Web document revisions
▼

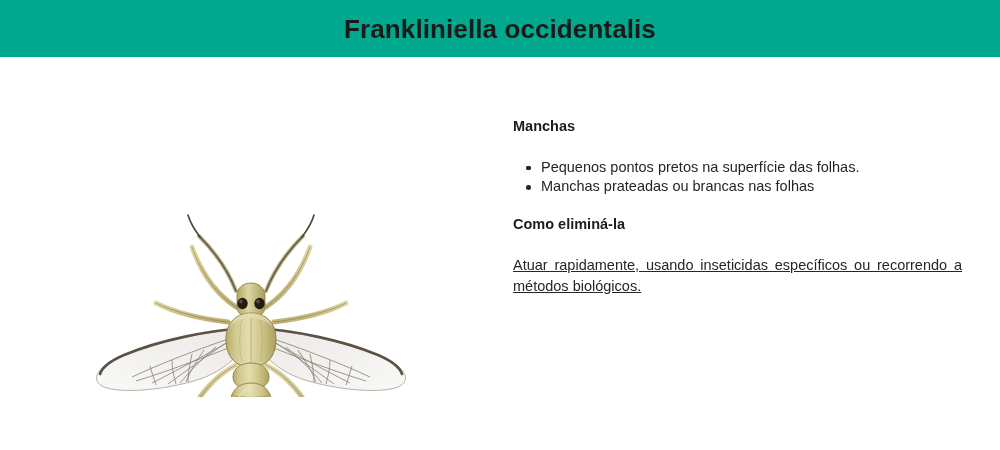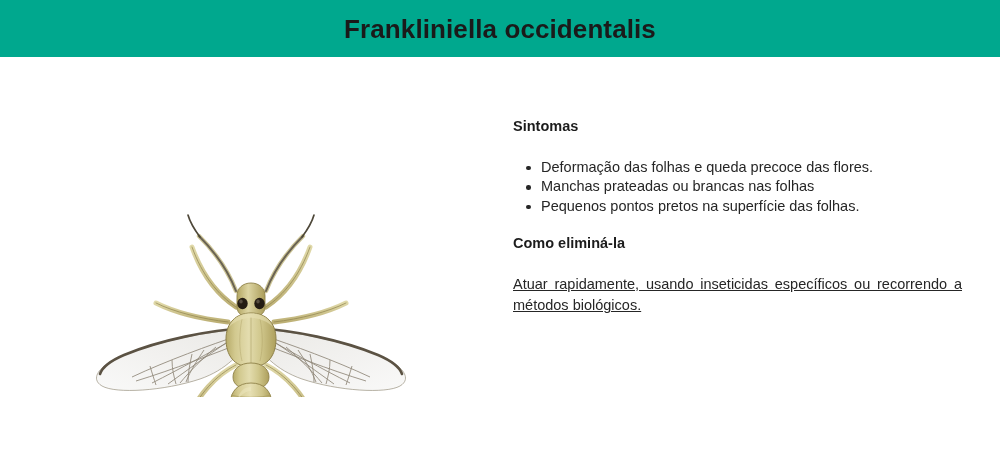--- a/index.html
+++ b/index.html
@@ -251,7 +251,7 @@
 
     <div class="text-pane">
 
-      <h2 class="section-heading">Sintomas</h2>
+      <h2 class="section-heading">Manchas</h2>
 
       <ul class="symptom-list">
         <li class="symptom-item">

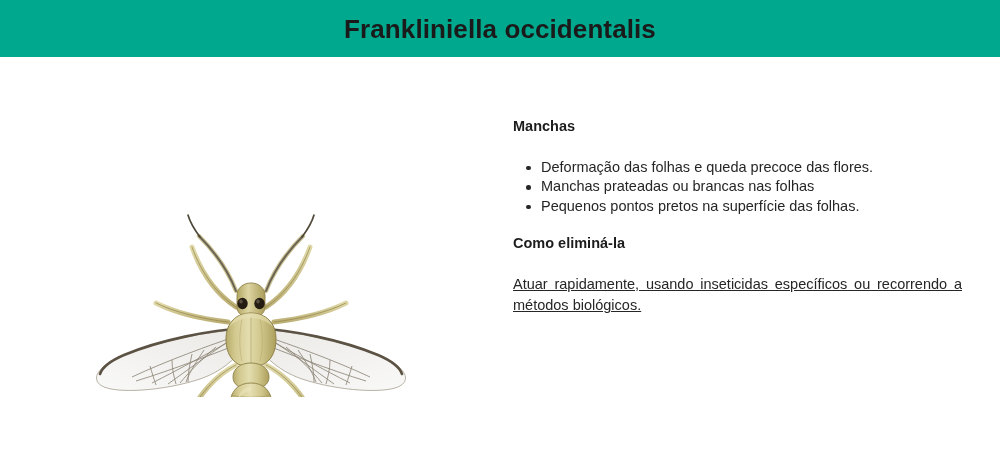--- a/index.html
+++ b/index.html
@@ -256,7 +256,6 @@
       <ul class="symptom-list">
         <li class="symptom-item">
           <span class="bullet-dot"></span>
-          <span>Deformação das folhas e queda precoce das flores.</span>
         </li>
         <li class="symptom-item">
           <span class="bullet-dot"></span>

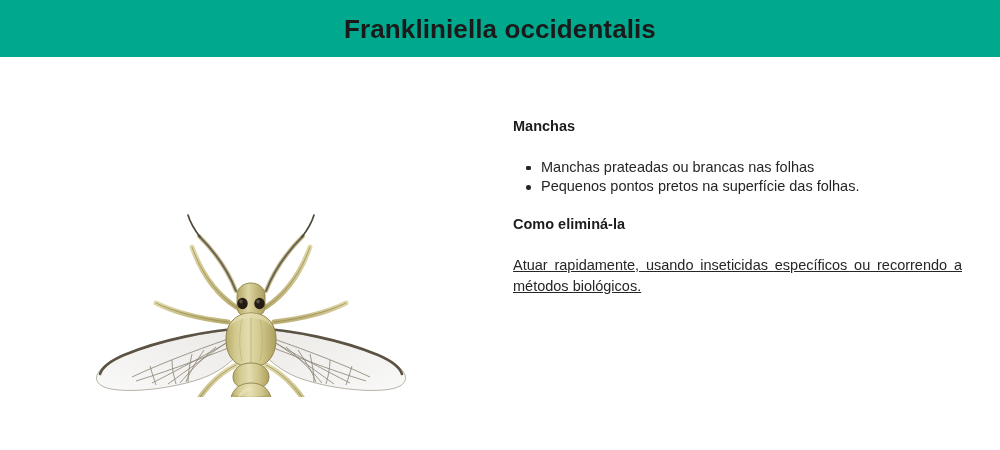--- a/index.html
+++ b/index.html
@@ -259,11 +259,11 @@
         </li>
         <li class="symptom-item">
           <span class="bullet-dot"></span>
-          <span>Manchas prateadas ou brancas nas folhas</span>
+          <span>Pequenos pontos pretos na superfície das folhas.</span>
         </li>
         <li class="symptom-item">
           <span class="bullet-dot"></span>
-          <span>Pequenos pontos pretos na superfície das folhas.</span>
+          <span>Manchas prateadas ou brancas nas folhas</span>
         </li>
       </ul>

▲
▼

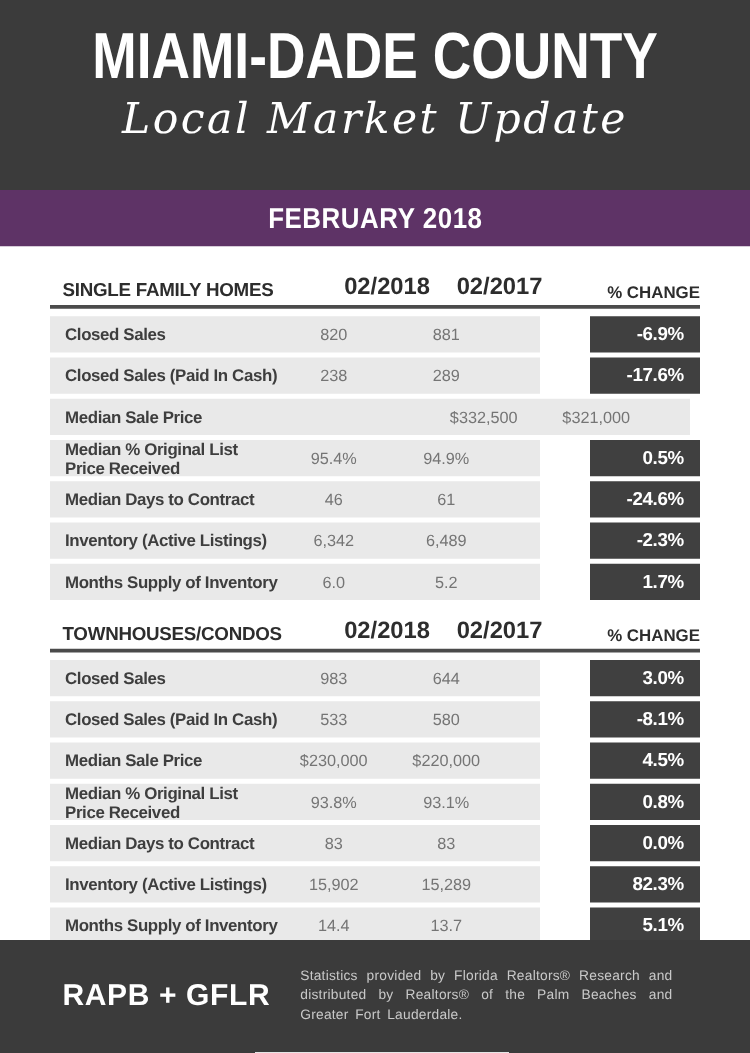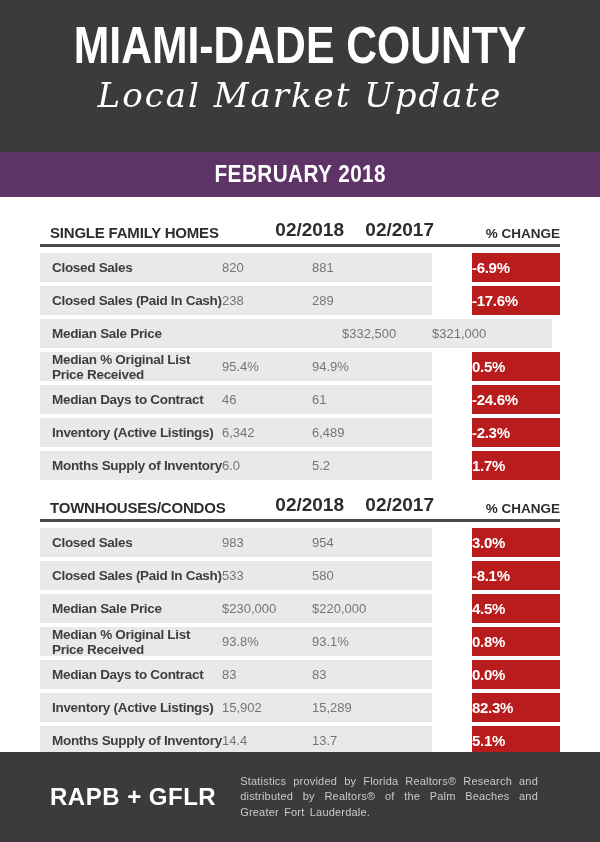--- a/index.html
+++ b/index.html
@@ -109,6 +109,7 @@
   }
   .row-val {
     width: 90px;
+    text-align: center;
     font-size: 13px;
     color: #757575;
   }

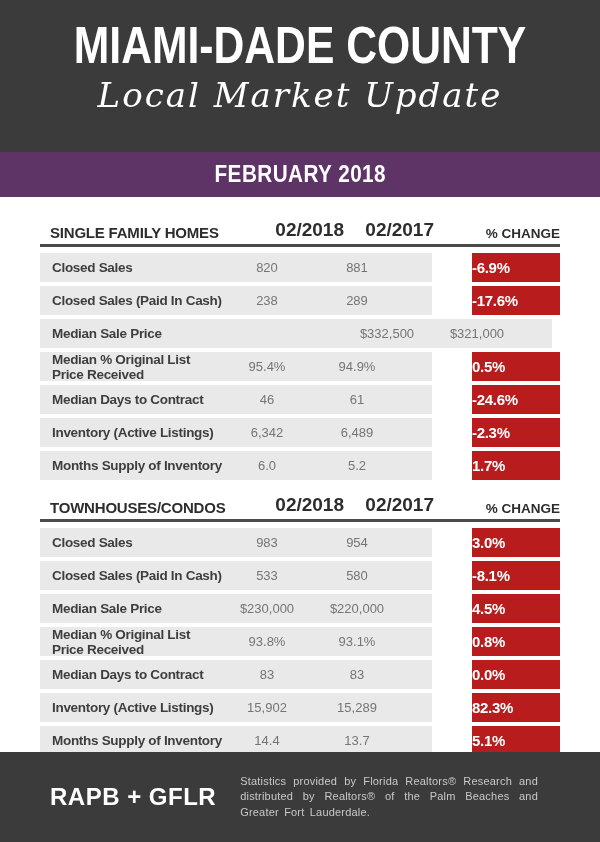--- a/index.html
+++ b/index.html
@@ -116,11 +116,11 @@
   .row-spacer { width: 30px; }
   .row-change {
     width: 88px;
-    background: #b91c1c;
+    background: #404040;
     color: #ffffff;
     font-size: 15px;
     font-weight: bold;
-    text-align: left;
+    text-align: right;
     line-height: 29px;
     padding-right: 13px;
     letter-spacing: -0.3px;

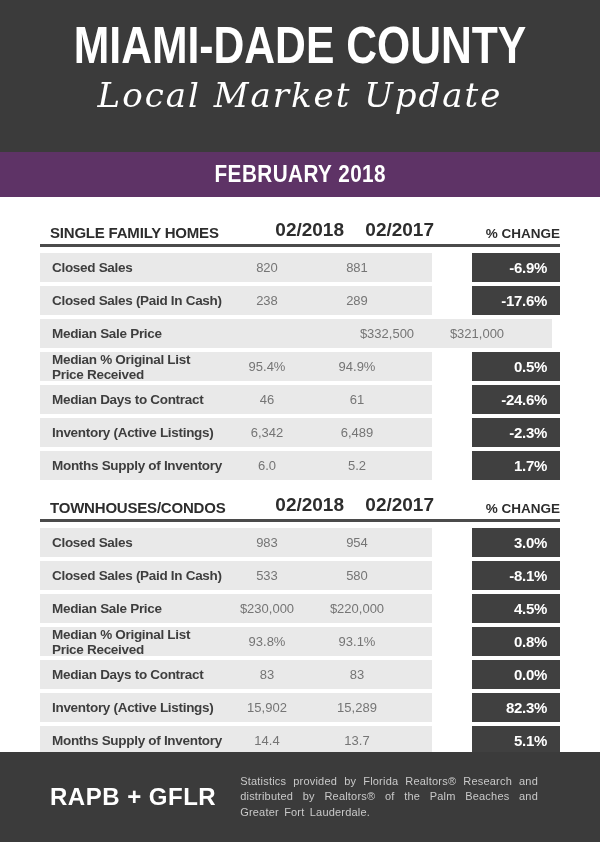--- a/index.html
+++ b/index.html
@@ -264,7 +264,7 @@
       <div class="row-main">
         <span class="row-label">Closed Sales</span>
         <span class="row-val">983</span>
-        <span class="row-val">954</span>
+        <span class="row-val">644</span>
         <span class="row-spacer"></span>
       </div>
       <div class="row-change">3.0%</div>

▲

▸ **What the task asks**:
"spacer" is the string to look for; please copy every line of the records above where it appears.

▸ **Answer section**:
   .row-spacer { width: 30px; }
         <span class="row-spacer"></span>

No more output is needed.